The report, which provides lawmakers with an update on economic and financial developments and monetary policy, was published on the central bank’s website ahead of Chair Jerome Powell’s testimony before the Senate Banking panel Wednesday and House Financial Services Committee a day later.

The Marriner S. Eccles Federal Reserve building stands in Washington, D.C., U.S., on Wednesday, July 31, 2019.

Bloomberg News

Fed officials lifted their benchmark rate by 75 basis points this week — the largest rate increase since 1994 — and signaled that more hikes are coming as they combat an inflation rate at a 40-year high. Powell said the central bank could raise rates by 50 basis points or by 75 basis points in July, depending on what happens with inflation and the economy.

Policy makers decided on a more aggressive rate increase after an inflation report last week came in hotter than anticipated and some preliminary surveys suggested consumers’ inflation expectations could be rising.

Fed officials view keeping inflation expectations anchored as an important step to preventing price increases from spiraling out of control. The consumer price index rose 8.6% in May from a year earlier, according to data released by the Labor Department last week.

Financial conditions tightened “significantly” this year as the Fed raised interest rates in response to higher inflation, with equity prices declining and corporate bond yields rising, the Fed said. Funding pressures also emerged in commodities markets after Russia invaded Ukraine, but the financial system remained “resilient,” the central bank said. 

Recent strains in stablecoins and other digital assets shed light on the vulnerabilities for those markets, the Fed said. 

“The collapse in the value of certain stablecoins and recent strains experienced in markets for other digital assets demonstrate the fragility of such structures,” the report said.

The central bank’s efforts to calm inflation could lead the US unemployment rate to rise from currently low levels, a shift Powell said may be needed to cool an overheated labor market. The unemployment rate was 3.6% in May, just above the levels seen prior to the pandemic, when the jobless rate was the lowest in 50 years.

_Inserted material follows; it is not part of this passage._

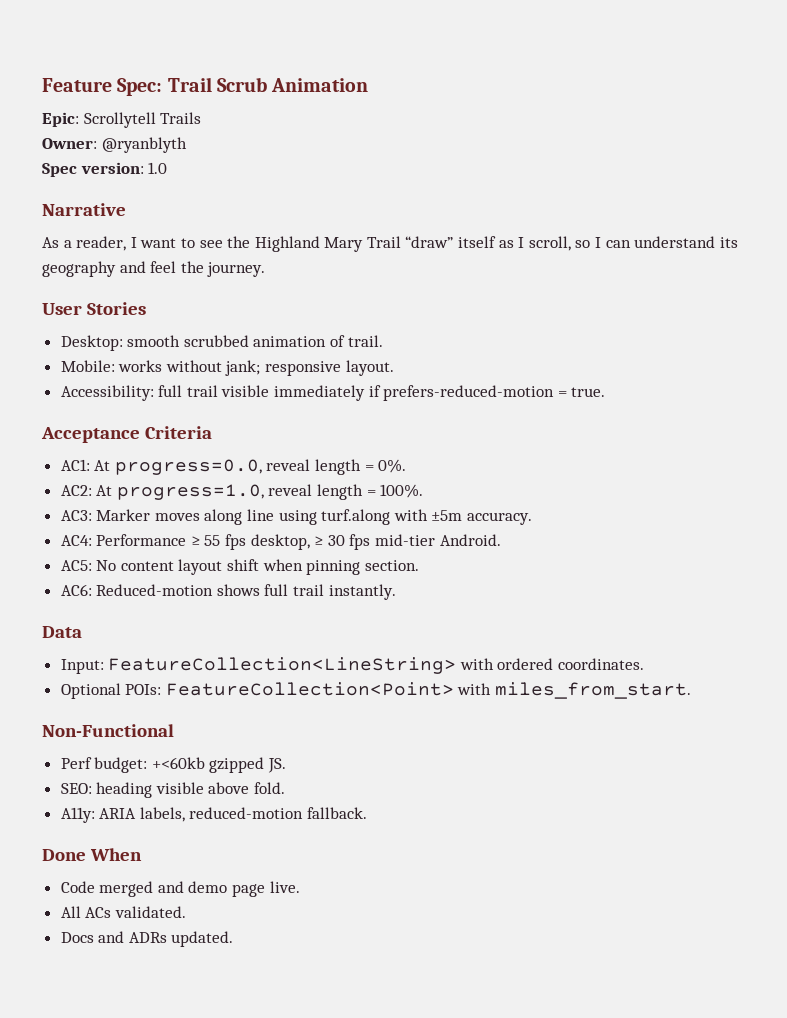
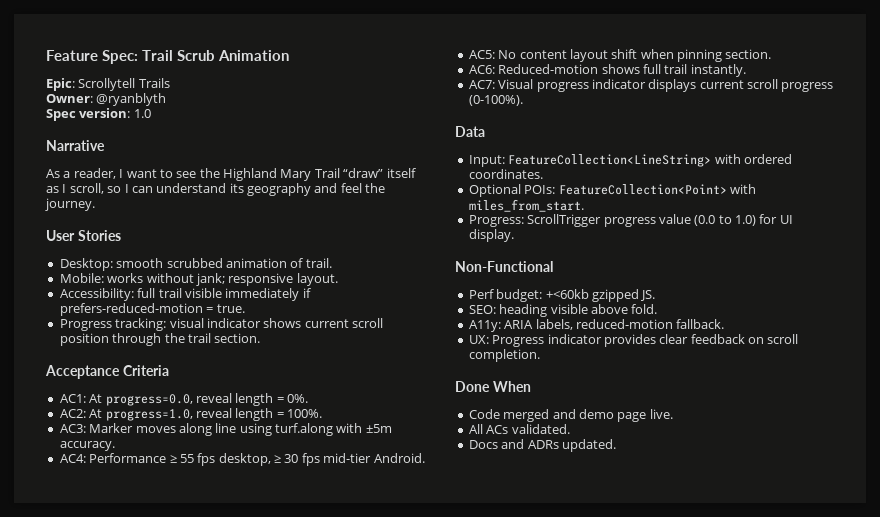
+ Progress tracking: visual indicator shows current scroll position through the trail section.
+ AC7: Visual progress indicator displays current scroll progress (0-100%).
+ Progress: ScrollTrigger progress value (0.0 to 1.0) for UI display.
+ UX: Progress indicator provides clear feedback on scroll completion.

The job market still appears tight for now, with demand for labor continuing to outstrip supply and some employers struggling to hire, the Fed said in the report. “That said, some possible signs of modest easing of labor market tightness have recently appeared,” the Fed said, noting that some measures of wage growth may have moderated and that employers in some Fed districts have seen “modest improvement” in their ability to find workers.